Supreme Court of Arizona

December 11, 1952

LANE et ux.

Third Motion for Rehearing Denied Jan. 15, 1953.

[75 Ariz. 2] Nasib Karam, of Nogales, for appellants.

Norman Herring, of Tucson, for appellee.

STANFORD, Justice.

The original opinion in this case was handed down on March 31, 1952 and reported in 73 Ariz. 435, 242 P.2d 557. Appellee timely filed a motion for rehearing which was granted. The opinion on rehearing was handed down on July 17, 1952

Page 304

and is reported in 74 Ariz. 201, 245 P.2d 1025.

In the original opinion this court reversed the judgment of the trial court, but upon rehearing affirmed that judgment. Appellants then filed a motion for a second rehearing, and this has been granted by virtue of the inherent power of an appellate court to 'revise, modify, and correct[75 Ariz. 3] its judgments.' 3 Am.Jur., App. & Err., Section 796, page 345. 4 C.J., Appeal and Error, § 2477, page 621; 4 C.J.S., Appeal and Error, § 1408. Metropolitan Water Dist. v. Adams, 19 Cal.2d 463, 122 P.2d 257.

E. C. Lane and Millie Lane, defendants below, and hereafter referred to as appellants, entered into an oral agreement to lease certain land they owned to Bob Mathews, a cotton farmer, plaintiff below, and hereafter referred to as appellee. It was agreed between the parties to this lease that the oral terms were to be reduced to writing by appellants' attorney, J. M. Jessen, who was present when the parties agreed to the terms of the lease and who took written notes thereof. Jessen prepared the lease and mailed three copies to the appellants, who read the lease and then delivered it to appellee for his signature. Appellee, who cannot read, had his wife read the lease to him, and not being satisfied that the lease contained all the provisions agreed to between the parties, he took the lease to one Alfred Putts, his financial backer. Putts, having read the lease, agreed it should be changed, so he and appellee went to Putts' attorney, Lloyd Helm.

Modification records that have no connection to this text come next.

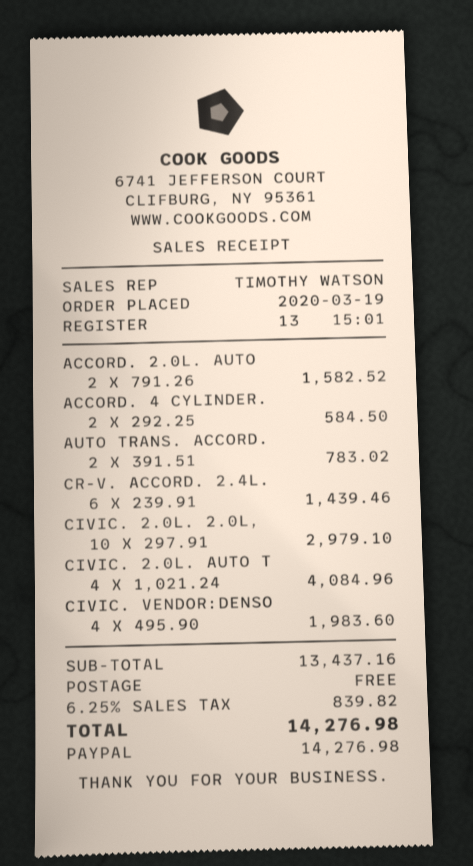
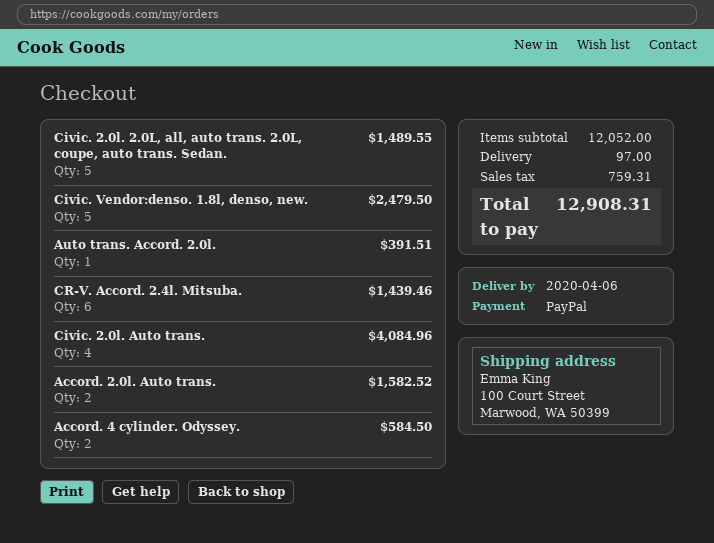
AUTO TRANS. ACCORD.: 2 for 783.02 -> 1 for 391.51
CIVIC. 2.0L. 2.0L,: 10 for 2979.10 -> 5 for 1489.55
CIVIC. VENDOR:DENSO: 4 for 1983.60 -> 5 for 2479.50
subtotal: 13437.16 -> 12052.00
shipping: 0.00 -> 97.00
tax: 839.82 -> 759.31
total: 14276.98 -> 12908.31

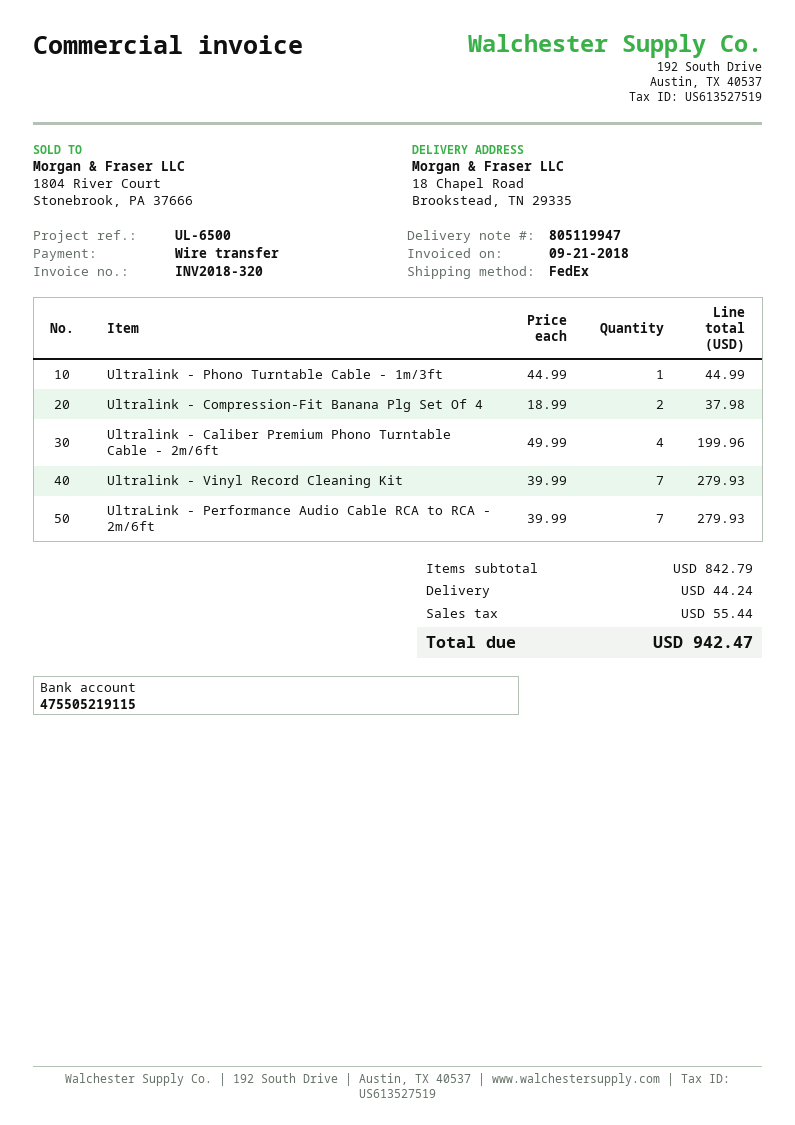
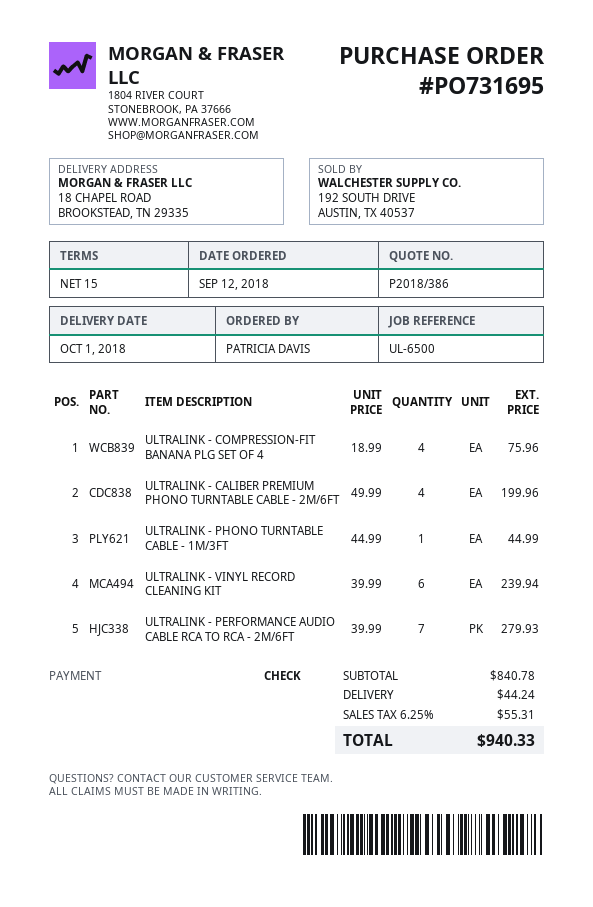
payment method: bank transfer -> cheque
Ultralink - Compression-Fit Banana Plg Set Of 4: 2 x 18.99 = 37.98 -> 4 x 18.99 = 75.96
Ultralink - Vinyl Record Cleaning Kit: 7 x 39.99 = 279.93 -> 6 x 39.99 = 239.94
subtotal: 842.79 -> 840.78
tax: 55.44 -> 55.31
total: 942.47 -> 940.33

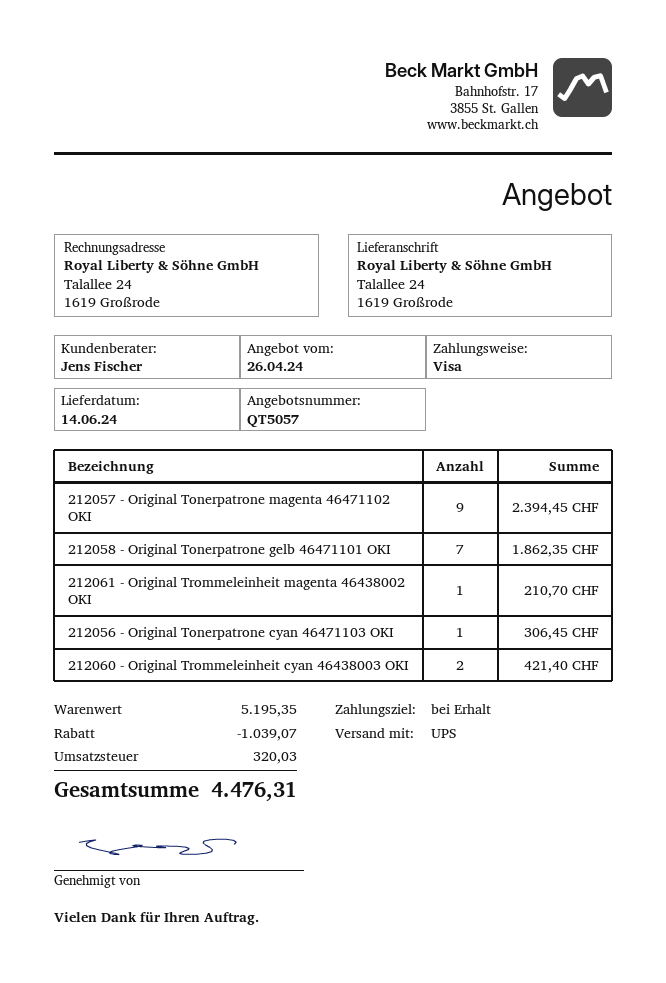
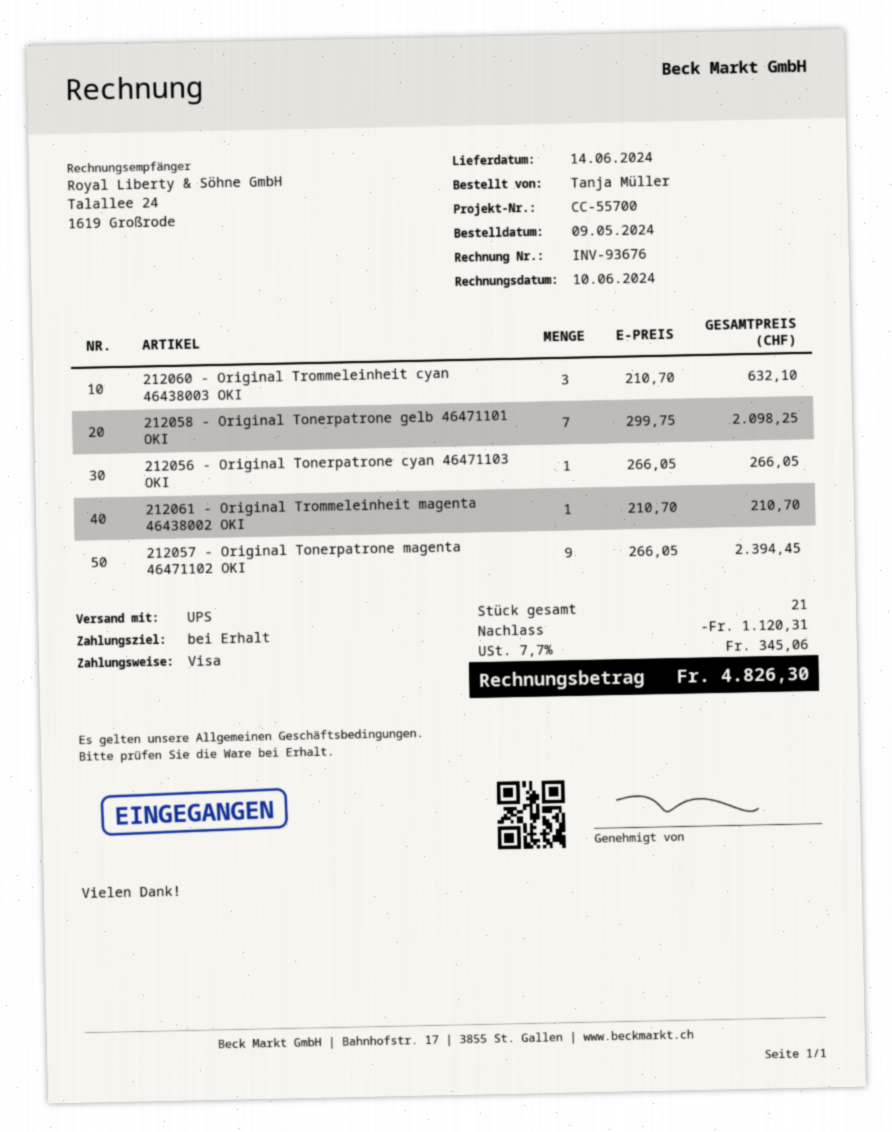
212058 - Original Tonerpatrone gelb 46471101 OKI: 7 for 1862.35 -> 7 for 2098.25
212056 - Original Tonerpatrone cyan 46471103 OKI: 1 for 306.45 -> 1 for 266.05
212060 - Original Trommeleinheit cyan 46438003 OKI: 2 for 421.40 -> 3 for 632.10
discount: 1039.07 -> 1120.31
tax: 320.03 -> 345.06
total: 4476.31 -> 4826.30

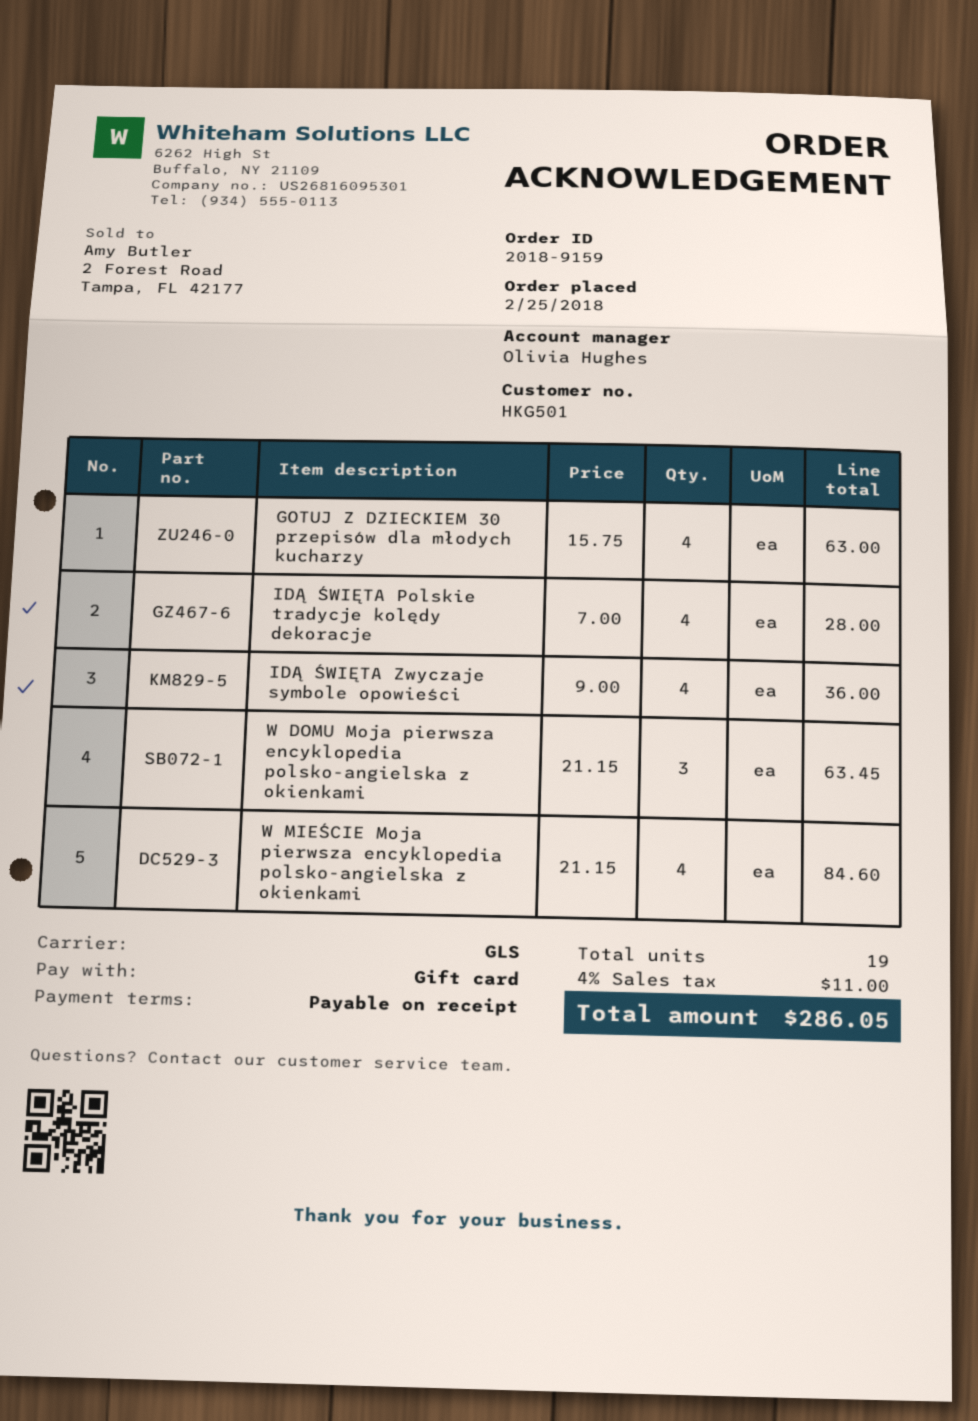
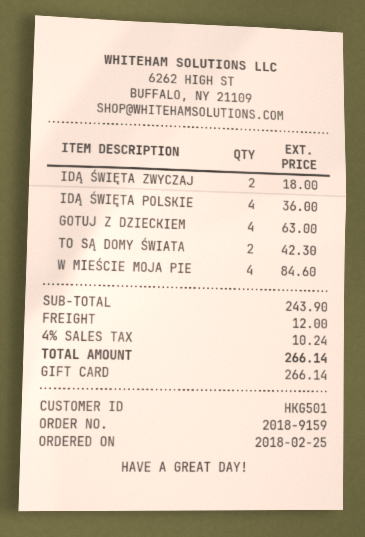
IDĄ ŚWIĘTA Polskie tradycje kolędy dekoracje: 4 for 28.00 -> 4 for 36.00
IDĄ ŚWIĘTA Zwyczaje symbole opowieści: 4 for 36.00 -> 2 for 18.00
W DOMU Moja pierwsza encyklopedia polsko-angielska z okienkami: 3 for 63.45 -> none
TO SĄ DOMY ŚWIATA: none -> 2 for 42.30
shipping: none -> 12.00
tax: 4% = 11.00 -> 4% = 10.24
total: 286.05 -> 266.14

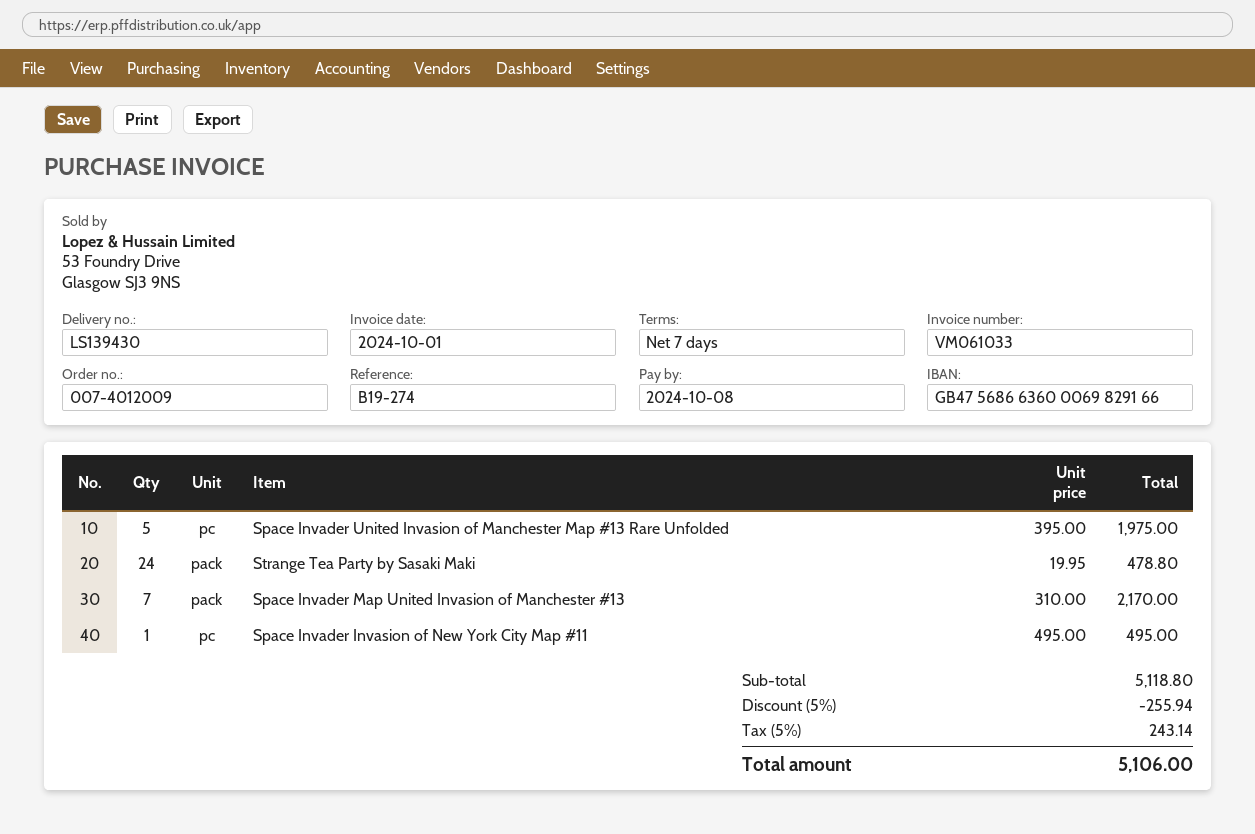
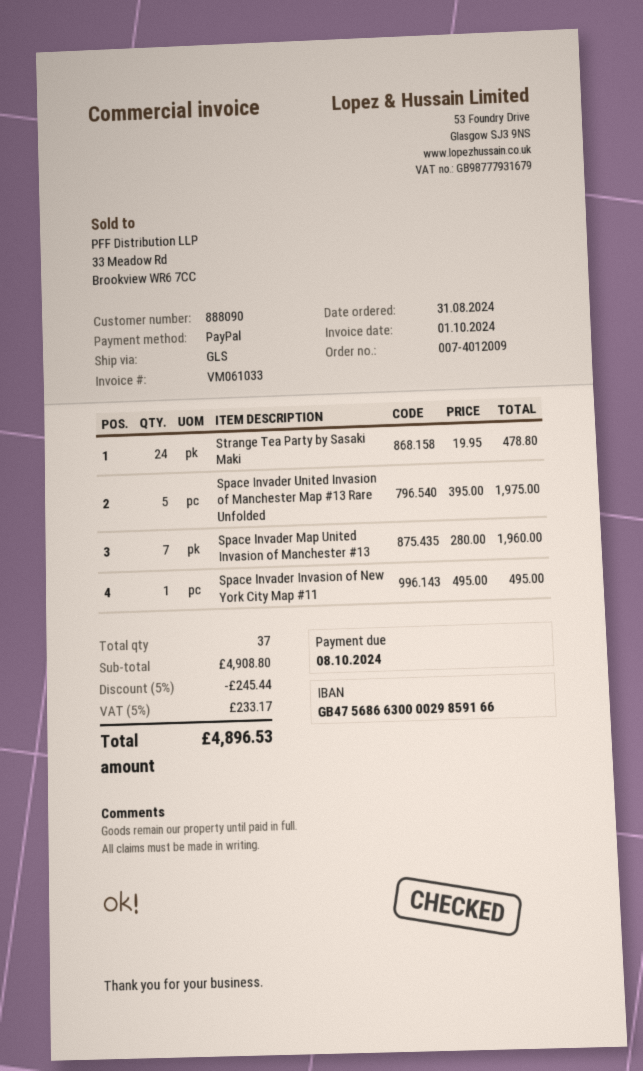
bank account: GB47568663600069829166 -> GB47568663000029859166
Space Invader Map United Invasion of Manchester #13: 7 x 310.00 = 2170.00 -> 7 x 280.00 = 1960.00
subtotal: 5118.80 -> 4908.80
discount: 5% = 255.94 -> 5% = 245.44
tax: 5% = 243.14 -> 5% = 233.17
total: 5106.00 -> 4896.53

Three paragraphs were added to the lease by Helm at the direction of Putts, in the presence of appellee. Helm's secretary removed the last page-numbered seven--of the original lease, and replaced it with a page containing an additional three paragraphs. At the bottom of this substitute page, numbered seven, secretarial marks appearing on the original page were copied together with the same date of the original.

The lease, containing the added provisions, was then signed by appellee and returned to appellants, with no mention being made of the changes therein. Appellant, E. C. Lane, testified he did not read the lease when it was returned but merely thumbed through the pages, checking each as to page number and secretarial marks. Then he signed the lease, as did his wife.

Appellee sued appellants in the lower court for breach of the lease, which he contends resulted in damages to his cotton crop. It appears that one of the provisions added to the lease required appellants to maintain the pumping equipment used for irrigation and make all necessary repairs thereon. The pumps became in disrepair, and some 200 acres of cotton were damaged as a result of insufficient irrigation.

Briefly, the jury found in answer to interrogatories submitted to them that (a) appellants did not know of the change in the last page of the lease when they signed it, (b) were not negligent in failing to reread the lease after it was returned by appellee, and (c) that appellants did not sign the lease as a result of any fraud on the part of appellee.

The lower court apparently found no grounds for reformation as requested in the [75 Ariz. 4] cross-complaint filed by the appellants, and ordered the trial to proceed on the question of damages from the breach of the lease. The jury returned a verdict in favor of appellee for $11,500, and judgment was entered thereon.

We have carefully read the testimony pertaining to reformation, and we find no legal basis for the lower court's refusal to submit to the jury an interrogatory submitted by appellants directly raising the question of what the true agreement was between the parties. We will discuss the possible grounds the lower court based its refusal upon inasmuch as the lower court did not make any findings of fact. It might have found negligence on the part of the appellants, regardless of the fact that the jury found the appellants to be free from negligence. The trial court has the right to disregard the findings of the jury in an equity case, as it is only advisory. Holman v. Roberts, 35 Ariz. 110, 274 P. 775. We cannot agree with this

Page 305

suggested basis that the trial court found negligence on the part ...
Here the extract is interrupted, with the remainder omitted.